IVW estimates may be vulnerable to bias if genetic instruments are invalid and are only unbiased in the absence of horizontal pleiotropy or when horizontal pleiotropy is balanced (Hemani et al., 2018). We therefore performed additional sensitivity analyses to evaluate the potential for unbalanced horizontal pleiotropy using weighted median (Bowden et al., 2016a), weighted mode (Hartwig et al., 2017), and MR-Egger (Bowden et al., 2015) methods which are described in detail elsewhere (Lawlor et al., 2019). In short, the weighted median stipulates that at least 50% of the weight in the analysis stems from valid instruments. Weighted mode returns an unbiased estimate of the causal effect if the cluster with the largest weighted number of SNPs for the weighted model are all valid instruments. Instruments are weighted by the inverse variance of the SNP-outcome association (Hartwig et al., 2017).

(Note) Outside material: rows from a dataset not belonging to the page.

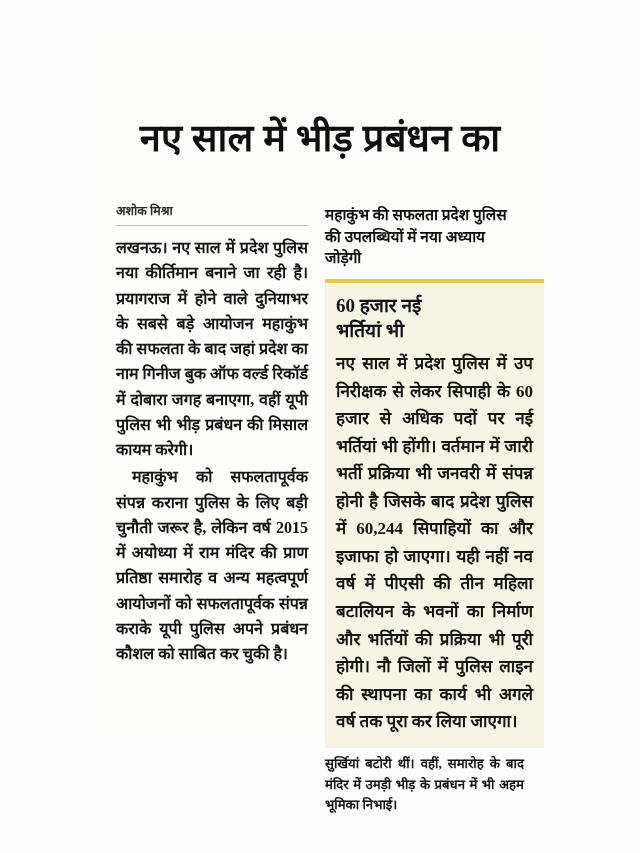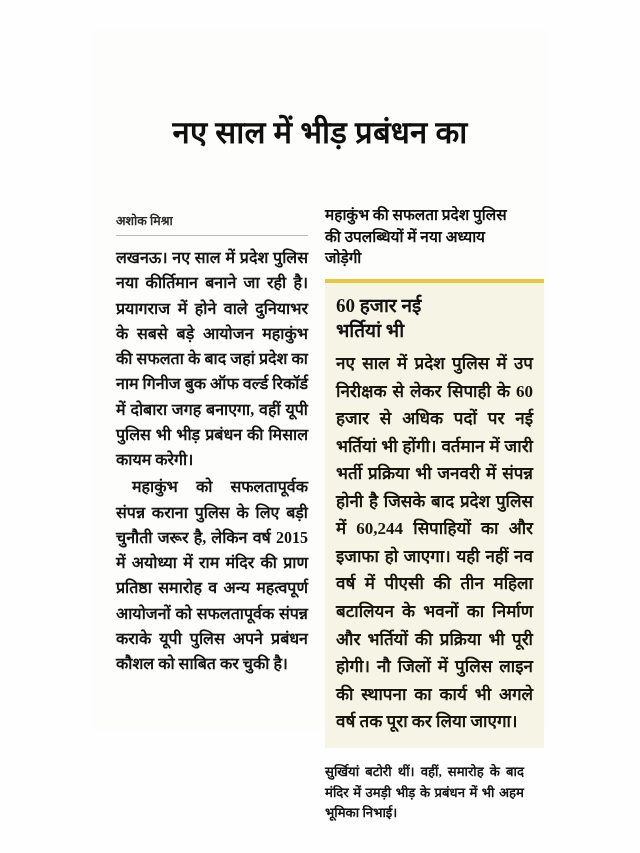--- a/index.html
+++ b/index.html
@@ -35,39 +35,39 @@
 
   
   .headline {
     position: absolute;
     left: 96px;
     top: 112px;
     width: 448px;
     text-align: center;
     font-family: "Liberation Serif", "DejaVu Serif", serif;
     font-weight: bold;
-    font-size: 31px;
+    font-size: 38px;
     line-height: 1.38;
     color: #100f0f;
     letter-spacing: 0.2px;
   }
   .headline .hl-line { display: block; white-space: nowrap; }
 
   
   .columns {
     position: absolute;
     left: 116px;
     top: 204px;
     width: 408px;
     height: 520px;
   }
   .col-left {
     position: absolute;
     left: 0;
-    top: 10px;
+    top: 0;
     width: 192px;
   }
   .col-right {
     position: absolute;
     left: 209px;
     top: 0;
     width: 199px;
   }
 
   .byline {
@@ -122,21 +122,21 @@
   .box-title .bt-line { display: block; }
   .box-body {
     font-size: 17px;
     line-height: 1.62;
     text-align: justify;
     color: #16160f;
     font-weight: bold;
   }
 
   .after-box {
-    margin-top: 14px;
+    margin-top: 6px;
     font-size: 13.2px;
     line-height: 1.58;
     text-align: justify;
     color: #141414;
     font-weight: bold;
   }
 </style>
 </head>
 <body>
 

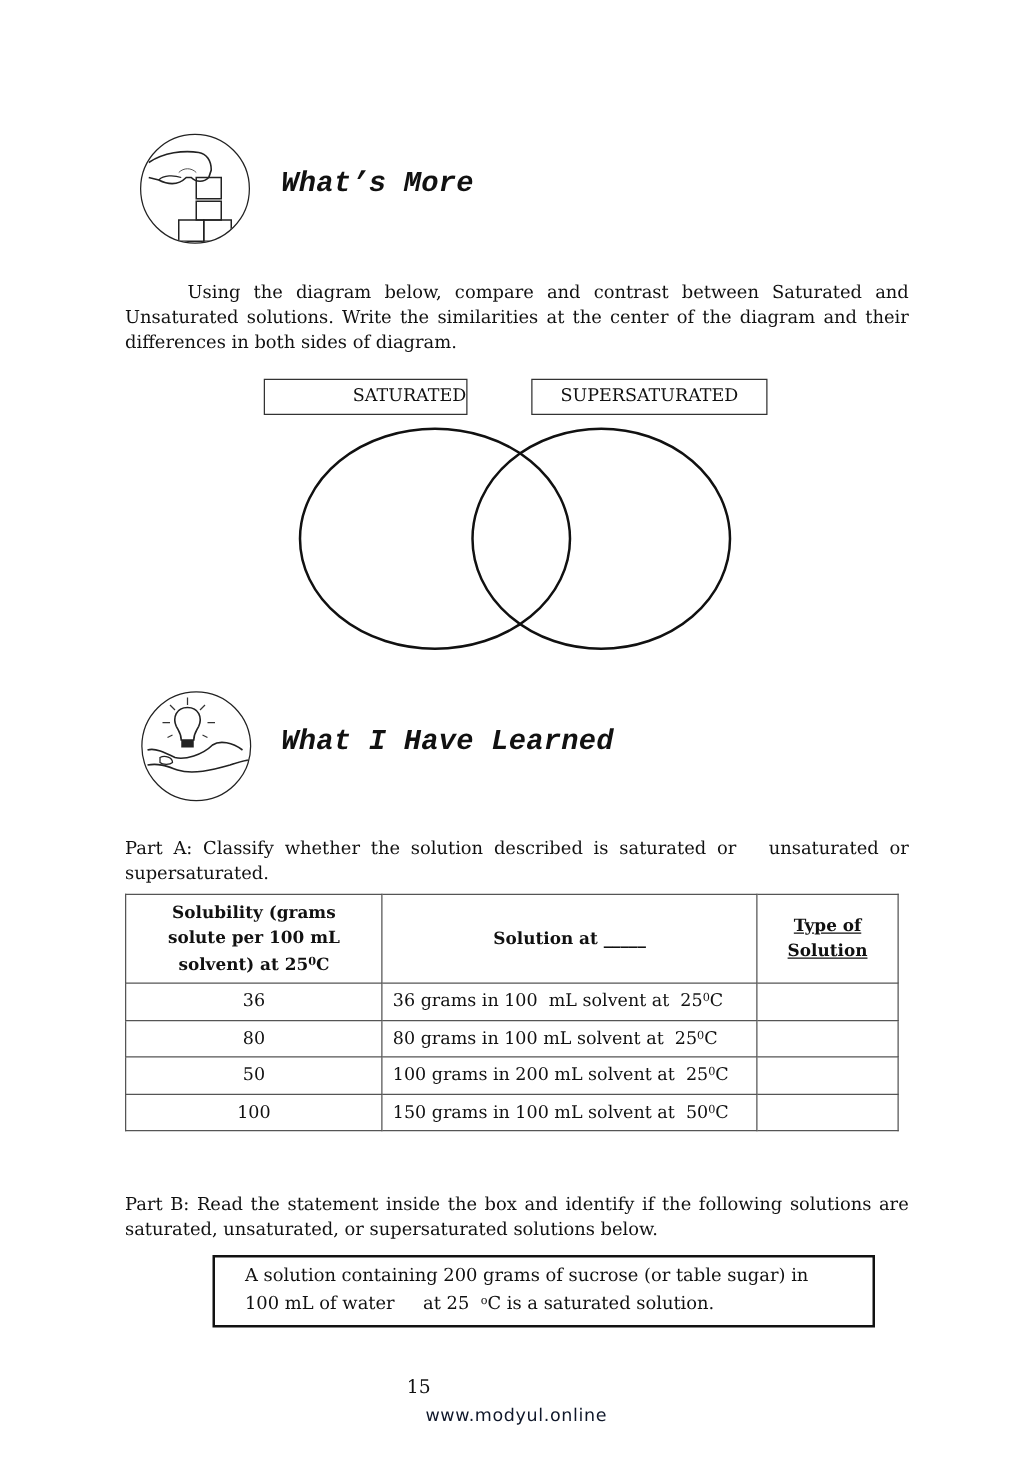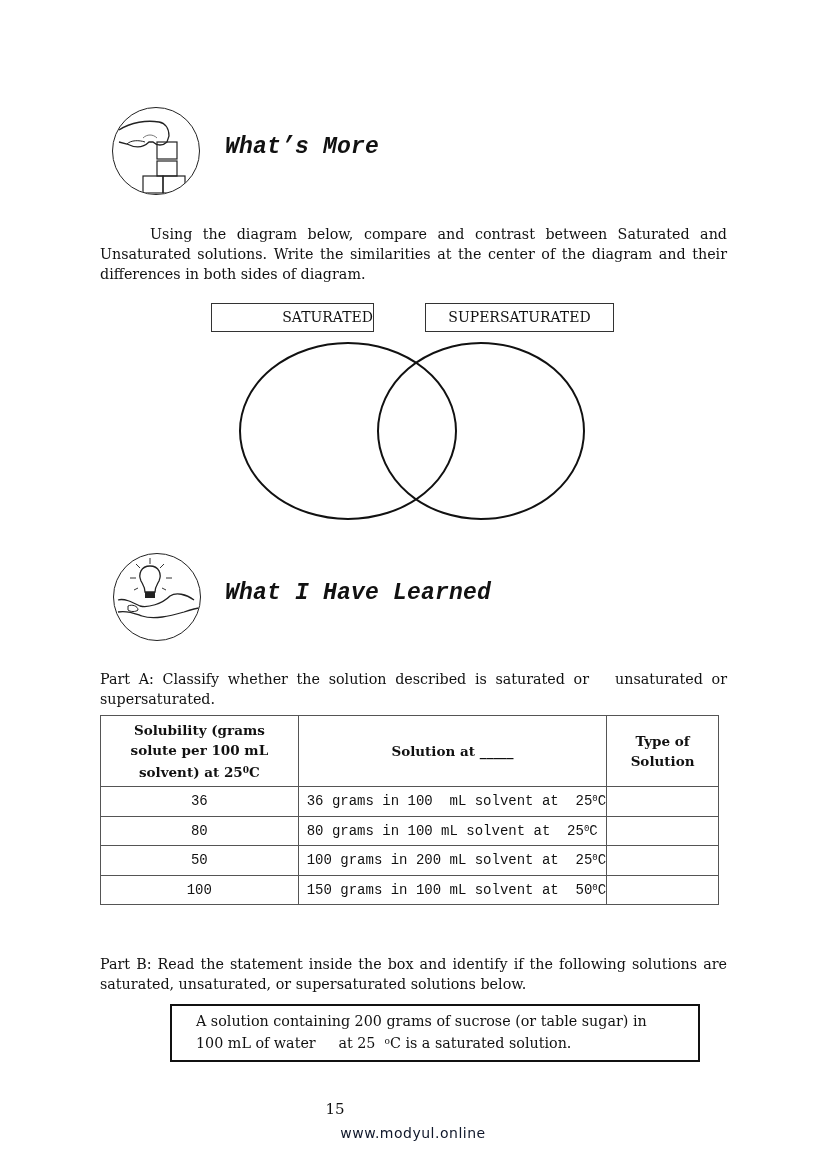--- a/index.html
+++ b/index.html
@@ -4,21 +4,21 @@
 <style>
   html, body { margin: 0; padding: 0; background: #fff; }
   body { width: 826px; height: 1169px; position: relative; overflow: hidden; font-family: "DejaVu Serif", "Liberation Serif", serif; color: #111; }
   .abs { position: absolute; }
   .icon-circle { position: absolute; width: 88px; height: 88px; border: 1.5px solid #222; border-radius: 50%; box-sizing: border-box; overflow: hidden; }
   .section-title { position: absolute; font-family: Liberation Mono, monospace; font-weight: bold; font-style: italic; font-size: 23px; color: #111; letter-spacing: 0.2px; }
   .para { position: absolute; font-size: 14.3px; line-height: 20px; text-align: justify; }
   .para.indent { text-indent: 50px; }
   .label-box { position: absolute; border: 1.2px solid #333; box-sizing: border-box; font-size: 14px; text-align: center; line-height: 26px; height: 29px; }
   table.sol { position: absolute; left: 100px; top: 715px; width: 619px; border-collapse: collapse; font-size: 14px; padding-left: 36px; }
-  table.sol td, table.sol th { border: 1.2px solid #555; padding: 0; text-align: center; font-family: Liberation Mono, monospace; }
+  table.sol td, table.sol th { border: 1.2px solid #555; padding: 0; text-align: center; }
   table.sol th { font-family: "DejaVu Serif", serif; font-weight: bold; font-size: 13.5px; line-height: 20px; height: 70px; }
   table.sol td { height: 28.5px; }
   table.sol td.desc { text-align: left; padding-left: 8px; }
   .statement { position: absolute; left: 170px; top: 1004px; width: 530px; height: 58px; border: 2px solid #111; box-sizing: border-box; padding: 5px 24px; font-size: 14.3px; line-height: 20px; }
   .page-num { position: absolute; left: 0; width: 670px; top: 1100px; text-align: center; font-size: 15px; }
   .watermark { position: absolute; left: 0; width: 826px; top: 1125px; text-align: center; font-family: "DejaVu Sans", sans-serif; font-size: 14px; color: #0f172a; letter-spacing: 0.5px; }
   sup.deg { font-size: 9px; vertical-align: 4px; }
 </style>
 </head>
 <body>
@@ -78,21 +78,21 @@
 <table class="sol">
   <colgroup>
     <col style="width:206px">
     <col style="width:300px">
     <col style="width:113px">
   </colgroup>
   <tbody>
       <tr>
     <th style="padding:0 22px;"><span>Solubility (grams solute  per 100 mL solvent)  at 25</span><sup class="deg">0</sup><span>C</span></th>
     <th>Solution  at _____</th>
-    <th style="padding:0 18px;">Type of Solution</th>
+    <th style="padding:0 18px;text-decoration:underline;">Type of Solution</th>
   </tr>
   <tr>
     <td>36</td>
     <td class="desc"><span style="white-space:pre">36 grams in 100  mL solvent at  25</span><sup class="deg">0</sup><span>C</span></td>
     <td></td>
   </tr>
   <tr>
     <td>80</td>
     <td class="desc"><span style="white-space:pre">80 grams in 100 mL solvent at  25</span><sup class="deg">0</sup><span>C</span></td>
     <td></td>

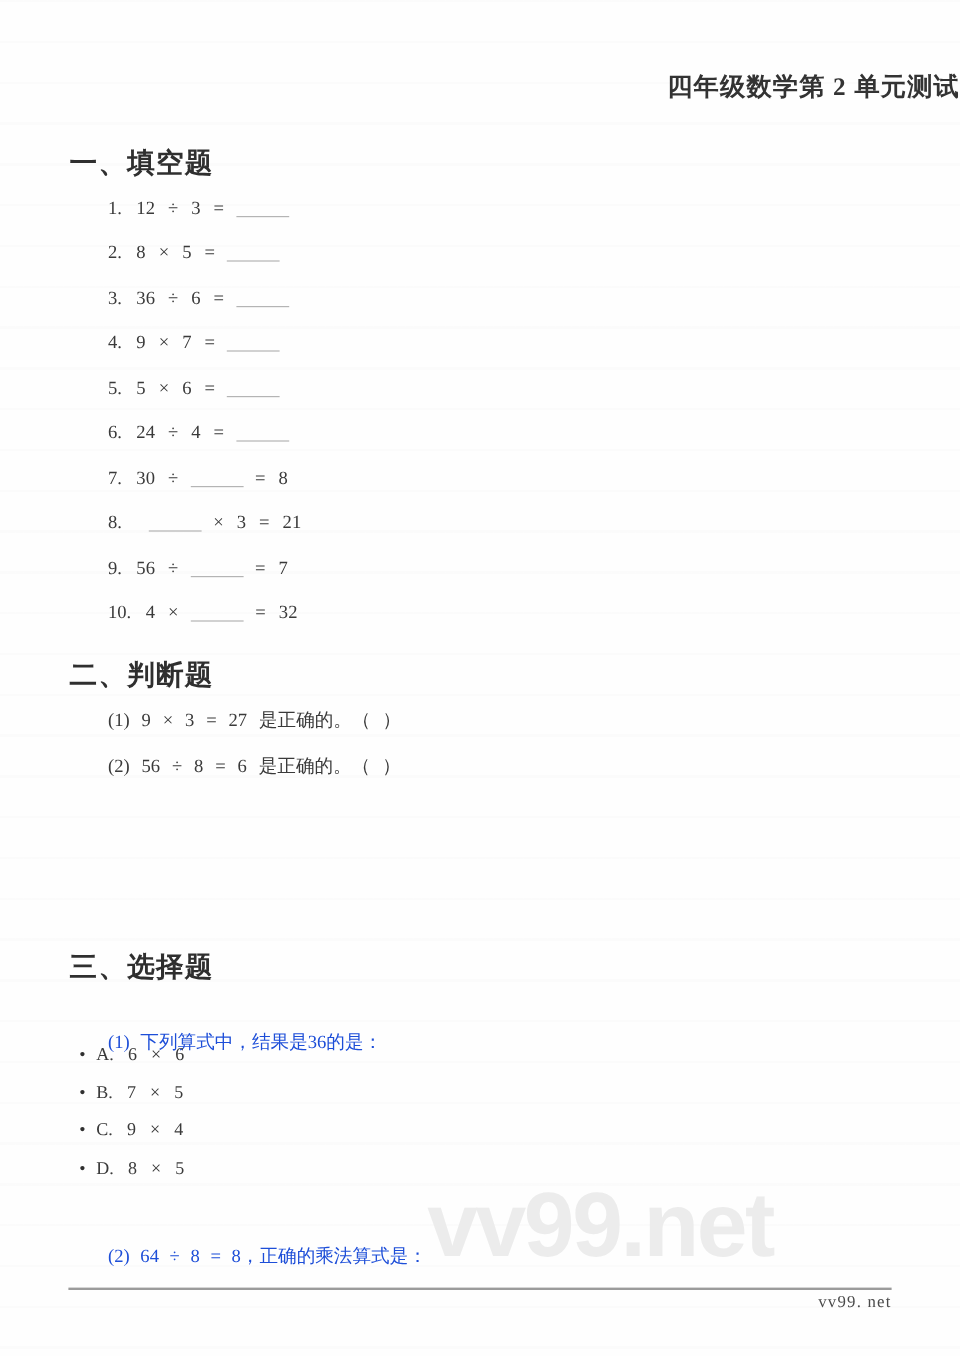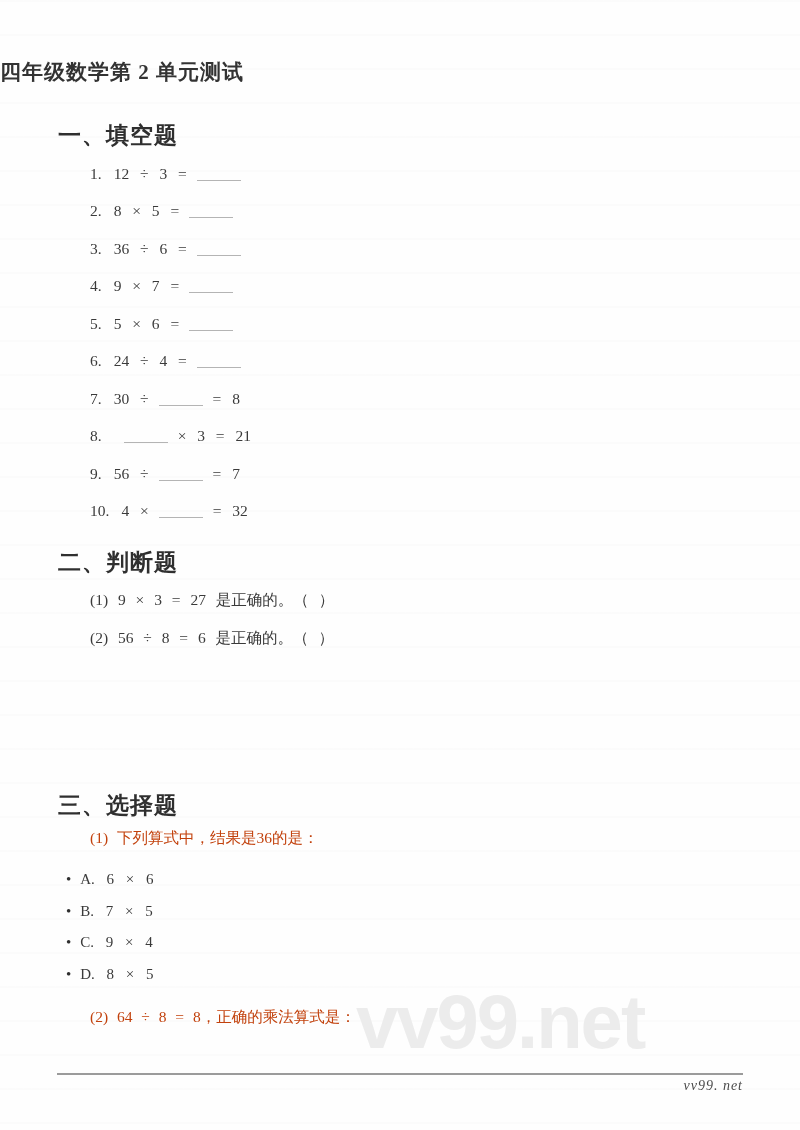--- a/index.html
+++ b/index.html
@@ -20,21 +20,21 @@
     background: repeating-linear-gradient(
       to bottom,
       rgba(0,0,0,0.012) 0px, rgba(0,0,0,0.012) 2px,
       rgba(255,255,255,0) 2px, rgba(255,255,255,0) 34px);
     pointer-events: none;
   }
   .doc-title {
     position: absolute;
     top: 58px; left: 0; right: 0;
     height: 28px;
-    text-align: left;
+    text-align: right;
     font-size: 21px;
     font-weight: 700;
     letter-spacing: 1px;
     color: #333333;
   }
   .sec-heading {
     position: absolute;
     left: 58px;
     height: 26px;
     font-family: "Liberation Sans", "DejaVu Sans", sans-serif;
@@ -74,21 +74,22 @@
   .judge-text { word-spacing: 6px; }
 
   .prompt-row {
     position: absolute;
     left: 90px;
     height: 26px;
     display: flex;
     align-items: center;
     font-size: 15.5px;
     word-spacing: 5px;
-    color: #c2410c;
+    color: #1d4ed8;
+    margin-top: 30px;
   }
   #choice-q1 { top: 825px; }
   #choice-q2 { top: 1004px; }
 
   .option-list { position: absolute; left: 66px; top: 864px; list-style: none; }
   .option-row {
     height: 31.5px;
     display: flex;
     align-items: center;
     font-size: 15px;
@@ -121,21 +122,20 @@
     width: 686px;
     height: 2px;
     background: #9b9b9b;
   }
   .footer-credit {
     position: absolute;
     top: 1078px;
     left: 57px;
     width: 686px;
     text-align: right;
-    font-style: italic;
     font-size: 14px;
     color: #4a4a4a;
     letter-spacing: 1px;
   }
   .content { position: relative; z-index: 1; }
 </style>
 </head>
 <body>
 
 <div class="page">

Finally, MR-Egger provides reliable effect estimates even if variants are invalid and the Instrument Strength Independent of Direct Effect (InSIDE) assumption is violated (Bowden et al., 2015). The InSIDE assumption states that the association between genetic instrument and exposure should not be correlated with an independent path from instrument to the outcome. In the presence of unbalanced pleiotropy when the InSIDE assumption is violated, then the MR-Egger result may be biased (Lawlor et al., 2019). Gene variants must be valid instruments and where there was evidence of violation of the NOME assumption (Bowden et al., 2016b), this was assessed using the I2 statistic and MR-Egger was performed with simulation extrapolation (SIMEX) correction for bias adjustment (Bowden et al., 2016b). The variance of each trait explained by the genetic instrument (R2) was estimated and used to perform power calculations (Brion et al., 2013). F-statistics were also generated. An F-statistic lower than 10 was interpreted as indicative of a weak instrument bias (Lawlor et al., 2008). To further assess the robustness of MR estimates, we examined evidence of heterogeneity across individual SNPs using the Cochran Q-statistic, which indicates the presence of invalid instruments (e.g., due to horizontal pleiotropy), if Q is much larger than its degrees of freedom (No. of instrumental variables minus 1) (Bowden et al., 2018). MR-PRESSO (Mendelian Randomization Pleiotropy RESidual Sum and Outlier) was used to detect and correct for potential outliers (where Q-statistic p < 0.05) (Verbanck et al., 2018).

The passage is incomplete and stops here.